Materials provided Block Start
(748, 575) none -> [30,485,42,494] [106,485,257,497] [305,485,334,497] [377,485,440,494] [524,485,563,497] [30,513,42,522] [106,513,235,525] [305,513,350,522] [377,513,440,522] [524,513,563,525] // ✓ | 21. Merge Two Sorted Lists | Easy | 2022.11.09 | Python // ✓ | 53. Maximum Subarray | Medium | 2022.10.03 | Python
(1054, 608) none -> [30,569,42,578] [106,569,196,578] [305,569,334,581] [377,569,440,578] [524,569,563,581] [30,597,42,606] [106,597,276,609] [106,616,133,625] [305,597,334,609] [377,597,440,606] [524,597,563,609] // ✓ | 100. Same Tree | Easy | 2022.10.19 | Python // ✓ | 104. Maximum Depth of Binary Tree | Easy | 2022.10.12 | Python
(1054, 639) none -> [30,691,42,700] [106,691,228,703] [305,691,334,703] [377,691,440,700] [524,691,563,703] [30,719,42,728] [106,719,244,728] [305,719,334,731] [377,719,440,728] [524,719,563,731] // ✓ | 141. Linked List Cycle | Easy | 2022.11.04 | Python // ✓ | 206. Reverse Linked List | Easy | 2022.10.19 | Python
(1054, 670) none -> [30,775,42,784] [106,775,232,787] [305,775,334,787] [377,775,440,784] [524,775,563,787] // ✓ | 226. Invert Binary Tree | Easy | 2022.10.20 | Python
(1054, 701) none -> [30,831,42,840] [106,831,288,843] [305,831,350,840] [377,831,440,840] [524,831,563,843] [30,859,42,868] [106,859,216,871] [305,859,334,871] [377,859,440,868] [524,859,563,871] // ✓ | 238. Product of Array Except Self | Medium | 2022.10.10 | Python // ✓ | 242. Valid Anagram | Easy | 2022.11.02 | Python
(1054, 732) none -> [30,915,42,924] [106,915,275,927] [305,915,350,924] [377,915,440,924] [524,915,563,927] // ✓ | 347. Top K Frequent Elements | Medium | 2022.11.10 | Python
Materials provided Block End
- What is needed -
How many lines in the entries above include the string "Binary"? Please answer with that number and nothing more.

- Finished task -
2